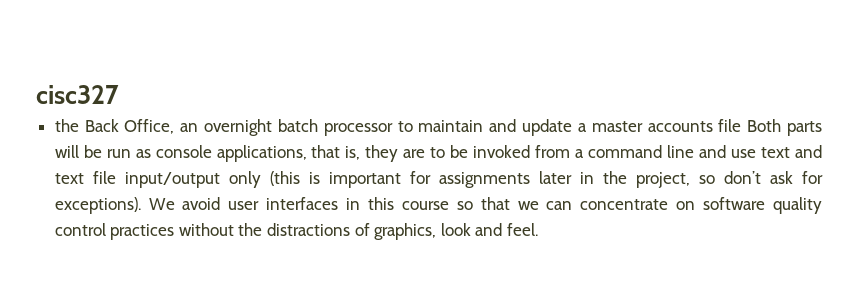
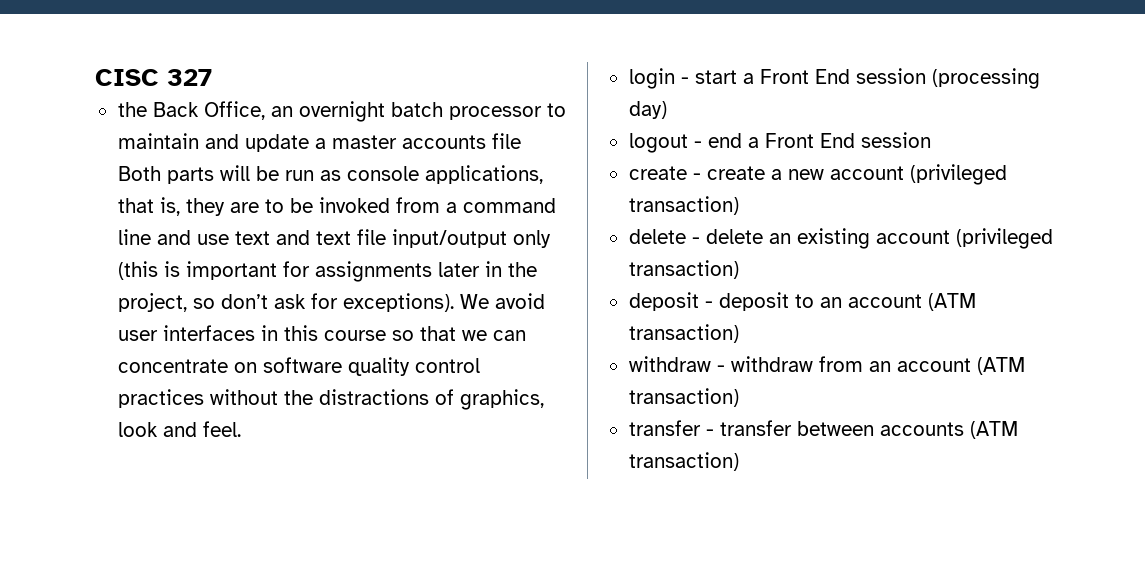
[36,85,119,104] cisc327 -> [95,69,212,86] CISC 327
(539, 229) none -> [628,68,1040,89] [628,101,667,119] [628,132,931,153] [628,164,1007,185] [628,196,739,215] [628,228,1053,249] [628,260,739,279] [628,292,976,311] [628,324,739,343] [628,356,1025,375] [628,388,739,407] [628,420,1018,439] [628,452,739,471] // login - start a Front End session (processing day) // logout - end a Front End session // create - create a new account (privileged transaction) // delete - delete an existing account (privileged transaction) // deposit - deposit to an account (ATM transaction) // withdraw - withdraw from an account (ATM transaction) // transfer - transfer between accounts (ATM transaction)

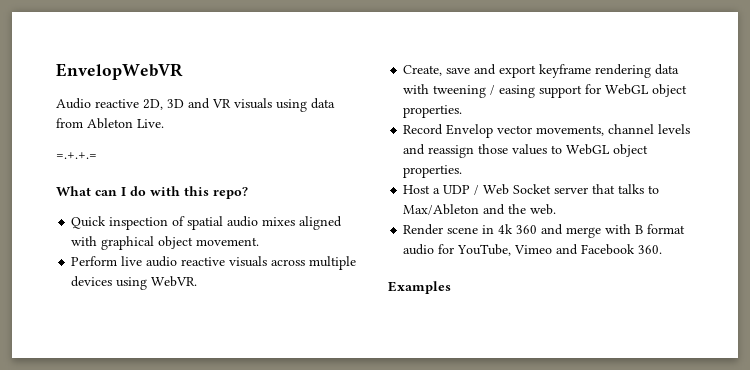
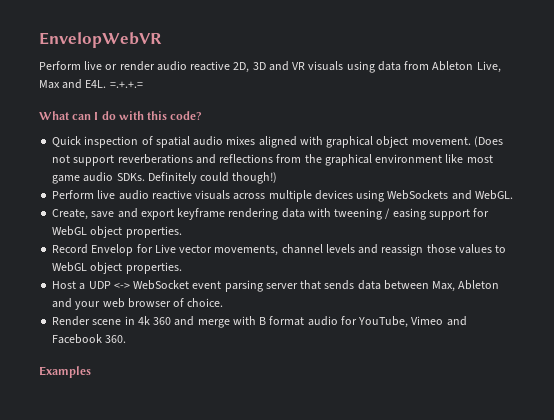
[56,98,91,109] Audio -> [39,61,187,71] Perform live or render audio
[137,119,164,128] Live. // -> [476,61,501,73] [39,79,107,89] Live, Max and E4L.
[213,187,248,199] repo? -> [170,111,203,120] code?
(260, 241) none -> [473,136,503,147] [52,154,493,166] [52,172,278,184] (Does not support reverberations and reflections from the graphical environment like most game audio SDKs. Definitely could though!)
[151,276,198,287] WebVR. -> [387,190,513,200] WebSockets and WebGL.
(494, 131) none -> [136,244,176,253] for Live
[474,184,660,195] [403,204,557,215] / Web Socket server that talks to Max/Ableton and the web. -> [113,280,500,292] [52,298,224,310] <-> WebSocket event parsing server that sends data between Max, Ableton and your web browser of choice.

# # # # #

EXERCISE DIRECTIONS ▸ Reply with nothing but the number of lines in the data that include the word "from".

ANSWER BOX ▸ 2